Below is a listing with pictures in it. Copy it exactly without them.

_Dataset_
=== Begin Enclosure ===
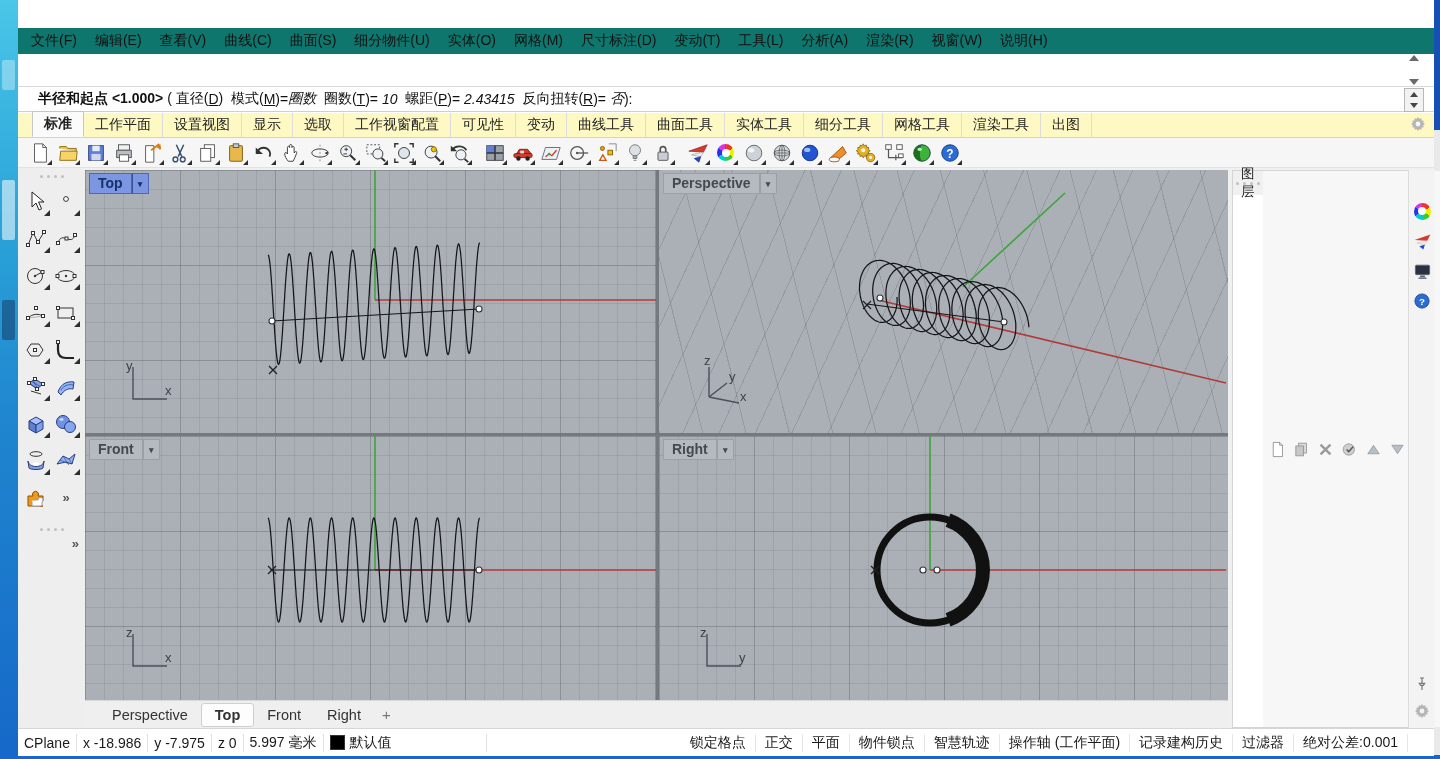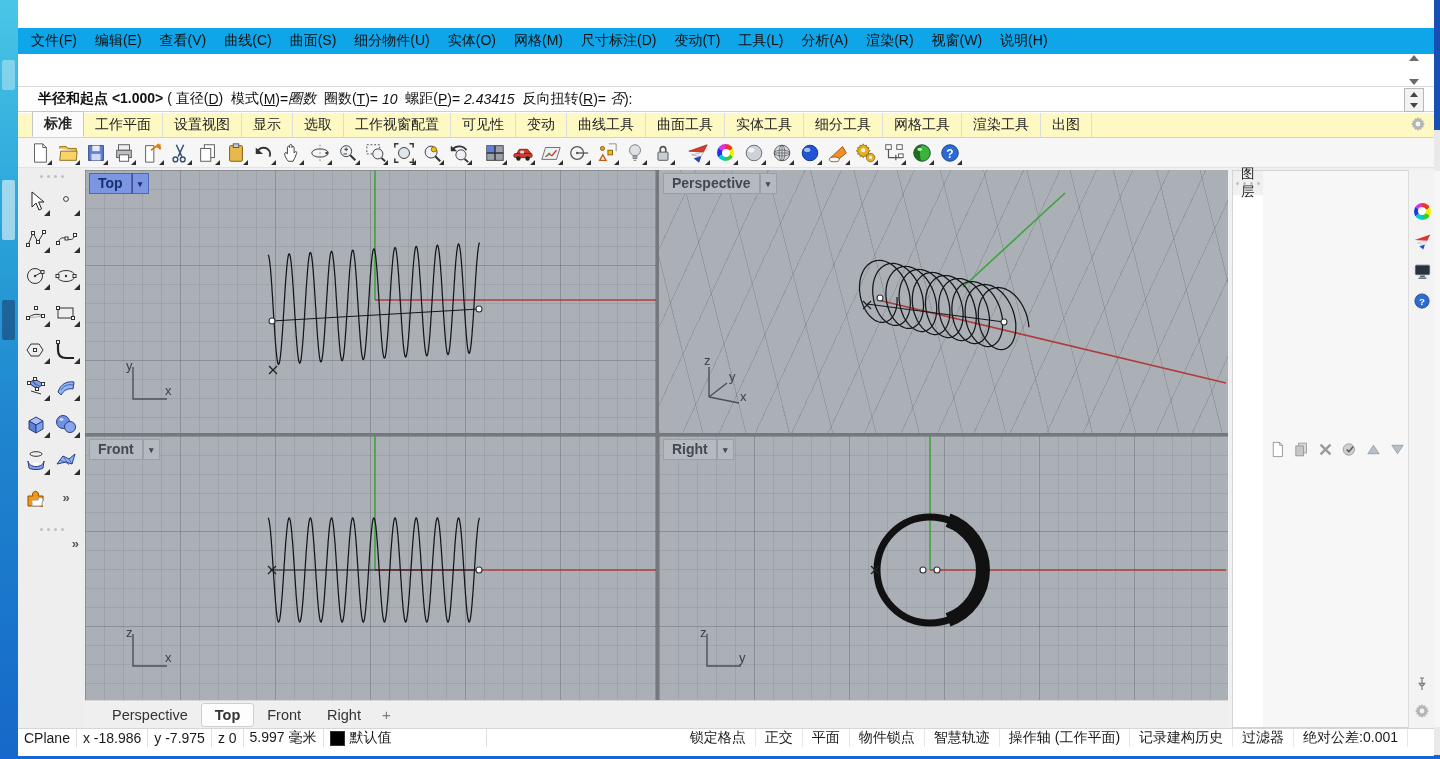--- a/index.html
+++ b/index.html
@@ -13,21 +13,21 @@
   .desk-right{position:absolute;left:1434px;top:0;width:6px;height:130px;background:#1650b4}
   .desk-right2{position:absolute;left:1434px;top:130px;width:6px;height:625px;background:#e9e9e9}
   .desk-bottom{position:absolute;left:0;top:755px;width:1440px;height:4px;background:#1566d6}
   
   .app{position:absolute;left:18px;top:0;width:1416px;height:755px;background:#fff;font-size:14px;color:#111}
   .titlebar{position:absolute;left:0;top:0;width:100%;height:28px;background:#fff;display:flex;align-items:center}
   .appicon{width:17px;height:17px;margin-left:17px;background:#3a3a3a;border-radius:2px;display:flex;align-items:center;justify-content:center}
   .title-text{margin-left:9px;font-size:13.5px;color:#000}
   .wctrl{margin-left:auto;display:flex;height:100%}
   .wbtn{width:46px;height:100%;display:flex;align-items:center;justify-content:center;font-size:14px;color:#222;cursor:default}
-  .menubar{position:absolute;left:0;top:28px;width:100%;height:26px;background:#0ea5e9;display:flex;align-items:center;padding-left:4px;box-sizing:border-box}
+  .menubar{position:absolute;left:0;top:28px;width:100%;height:26px;background:#0f766e;display:flex;align-items:center;padding-left:4px;box-sizing:border-box}
   .mi{padding:2px 9px;white-space:nowrap;font-size:14px}
   
   .cmdhist{position:absolute;left:0;top:54px;width:1386px;height:31px;overflow:hidden;background:#fff;border-bottom:1px solid #e4e4e4;padding-left:20px;box-sizing:border-box}
   .cmdhist .l{line-height:17px;margin-top:-6px;white-space:nowrap;color:#1a1a1a}
   .cmdhist .l2{margin-top:3px}
   .histscroll{position:absolute;right:10px;top:55px;width:20px;height:30px;display:flex;flex-direction:column;justify-content:space-between;align-items:center}
   .tri{width:0;height:0}
   .tri.up{border-left:5px solid transparent;border-right:5px solid transparent;border-bottom:6px solid #6a6a6a}
   .tri.dn{border-left:5px solid transparent;border-right:5px solid transparent;border-top:6px solid #6a6a6a}
   .cmdline{position:absolute;left:0;top:86px;width:100%;height:26px;background:#fff;border-top:1px solid #d9d9d9;border-bottom:1px solid #cfcfcf;display:flex;align-items:center;padding-left:20px;box-sizing:border-box;white-space:pre}
@@ -107,21 +107,21 @@
   .p-hscroll .thumb{position:absolute;left:2px;top:1px;width:60px;height:9px;background:#cfcfcf;border-radius:1px}
   
   .rstrip{position:absolute;left:1390px;top:2px;width:26px;height:558px;background:#f3f3f3;border-left:1px solid #dcdcdc;display:flex;flex-direction:column;align-items:center}
   .rtab{width:24px;height:30px;display:flex;align-items:center;justify-content:center}
   .rbottom{margin-top:auto;display:flex;flex-direction:column;align-items:center;gap:8px;margin-bottom:6px}
   
   .cwheel{width:17px;height:17px;border-radius:50%;position:relative;
     background:conic-gradient(#e33 0 60deg,#ee0 60deg 120deg,#3c3 120deg 180deg,#0cc 180deg 240deg,#23e 240deg 300deg,#d3d 300deg 360deg)}
   .cwheel::after{content:"";position:absolute;left:4.5px;top:4.5px;width:8px;height:8px;border-radius:50%;background:#fff}
   
-  .statusbar{position:absolute;left:0;top:728px;width:100%;height:27px;background:#fff;border-top:1px solid #d6d6d6;display:flex;align-items:flex-start;font-size:14px;color:#1a1a1a}
+  .statusbar{position:absolute;left:0;top:728px;width:100%;height:27px;background:#fff;border-top:1px solid #d6d6d6;display:flex;align-items:center;font-size:14px;color:#1a1a1a}
   .seg{display:flex;align-items:center;justify-content:center;border-right:1px solid #e0e0e0;padding:0 6px;white-space:nowrap}
   .seg.layer{width:150px;justify-content:flex-start;gap:5px}
   .seg .lsw{width:13px;height:13px;background:#000;border:1px solid #333}
   .sspace{flex:1}
   .tog{display:flex;align-items:center;border-right:1px solid #e6e6e6;padding:0 9px;white-space:nowrap}
   .tog.active{font-weight:normal}
   .curve{fill:none;stroke:#15161a;stroke-width:1.25}
   .axln{stroke:#15161a;stroke-width:1.2}
   .redln{stroke:#b03b3b;stroke-width:1.6}
   .grnln{stroke:#3da43d;stroke-width:1.6}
=== End Enclosure ===
_Output below_
--- a/index.html
+++ b/index.html
@@ -13,21 +13,21 @@
   .desk-right{position:absolute;left:1434px;top:0;width:6px;height:130px;background:#1650b4}
   .desk-right2{position:absolute;left:1434px;top:130px;width:6px;height:625px;background:#e9e9e9}
   .desk-bottom{position:absolute;left:0;top:755px;width:1440px;height:4px;background:#1566d6}
   
   .app{position:absolute;left:18px;top:0;width:1416px;height:755px;background:#fff;font-size:14px;color:#111}
   .titlebar{position:absolute;left:0;top:0;width:100%;height:28px;background:#fff;display:flex;align-items:center}
   .appicon{width:17px;height:17px;margin-left:17px;background:#3a3a3a;border-radius:2px;display:flex;align-items:center;justify-content:center}
   .title-text{margin-left:9px;font-size:13.5px;color:#000}
   .wctrl{margin-left:auto;display:flex;height:100%}
   .wbtn{width:46px;height:100%;display:flex;align-items:center;justify-content:center;font-size:14px;color:#222;cursor:default}
-  .menubar{position:absolute;left:0;top:28px;width:100%;height:26px;background:#0ea5e9;display:flex;align-items:center;padding-left:4px;box-sizing:border-box}
+  .menubar{position:absolute;left:0;top:28px;width:100%;height:26px;background:#0f766e;display:flex;align-items:center;padding-left:4px;box-sizing:border-box}
   .mi{padding:2px 9px;white-space:nowrap;font-size:14px}
   
   .cmdhist{position:absolute;left:0;top:54px;width:1386px;height:31px;overflow:hidden;background:#fff;border-bottom:1px solid #e4e4e4;padding-left:20px;box-sizing:border-box}
   .cmdhist .l{line-height:17px;margin-top:-6px;white-space:nowrap;color:#1a1a1a}
   .cmdhist .l2{margin-top:3px}
   .histscroll{position:absolute;right:10px;top:55px;width:20px;height:30px;display:flex;flex-direction:column;justify-content:space-between;align-items:center}
   .tri{width:0;height:0}
   .tri.up{border-left:5px solid transparent;border-right:5px solid transparent;border-bottom:6px solid #6a6a6a}
   .tri.dn{border-left:5px solid transparent;border-right:5px solid transparent;border-top:6px solid #6a6a6a}
   .cmdline{position:absolute;left:0;top:86px;width:100%;height:26px;background:#fff;border-top:1px solid #d9d9d9;border-bottom:1px solid #cfcfcf;display:flex;align-items:center;padding-left:20px;box-sizing:border-box;white-space:pre}
@@ -107,21 +107,21 @@
   .p-hscroll .thumb{position:absolute;left:2px;top:1px;width:60px;height:9px;background:#cfcfcf;border-radius:1px}
   
   .rstrip{position:absolute;left:1390px;top:2px;width:26px;height:558px;background:#f3f3f3;border-left:1px solid #dcdcdc;display:flex;flex-direction:column;align-items:center}
   .rtab{width:24px;height:30px;display:flex;align-items:center;justify-content:center}
   .rbottom{margin-top:auto;display:flex;flex-direction:column;align-items:center;gap:8px;margin-bottom:6px}
   
   .cwheel{width:17px;height:17px;border-radius:50%;position:relative;
     background:conic-gradient(#e33 0 60deg,#ee0 60deg 120deg,#3c3 120deg 180deg,#0cc 180deg 240deg,#23e 240deg 300deg,#d3d 300deg 360deg)}
   .cwheel::after{content:"";position:absolute;left:4.5px;top:4.5px;width:8px;height:8px;border-radius:50%;background:#fff}
   
-  .statusbar{position:absolute;left:0;top:728px;width:100%;height:27px;background:#fff;border-top:1px solid #d6d6d6;display:flex;align-items:flex-start;font-size:14px;color:#1a1a1a}
+  .statusbar{position:absolute;left:0;top:728px;width:100%;height:27px;background:#fff;border-top:1px solid #d6d6d6;display:flex;align-items:center;font-size:14px;color:#1a1a1a}
   .seg{display:flex;align-items:center;justify-content:center;border-right:1px solid #e0e0e0;padding:0 6px;white-space:nowrap}
   .seg.layer{width:150px;justify-content:flex-start;gap:5px}
   .seg .lsw{width:13px;height:13px;background:#000;border:1px solid #333}
   .sspace{flex:1}
   .tog{display:flex;align-items:center;border-right:1px solid #e6e6e6;padding:0 9px;white-space:nowrap}
   .tog.active{font-weight:normal}
   .curve{fill:none;stroke:#15161a;stroke-width:1.25}
   .axln{stroke:#15161a;stroke-width:1.2}
   .redln{stroke:#b03b3b;stroke-width:1.6}
   .grnln{stroke:#3da43d;stroke-width:1.6}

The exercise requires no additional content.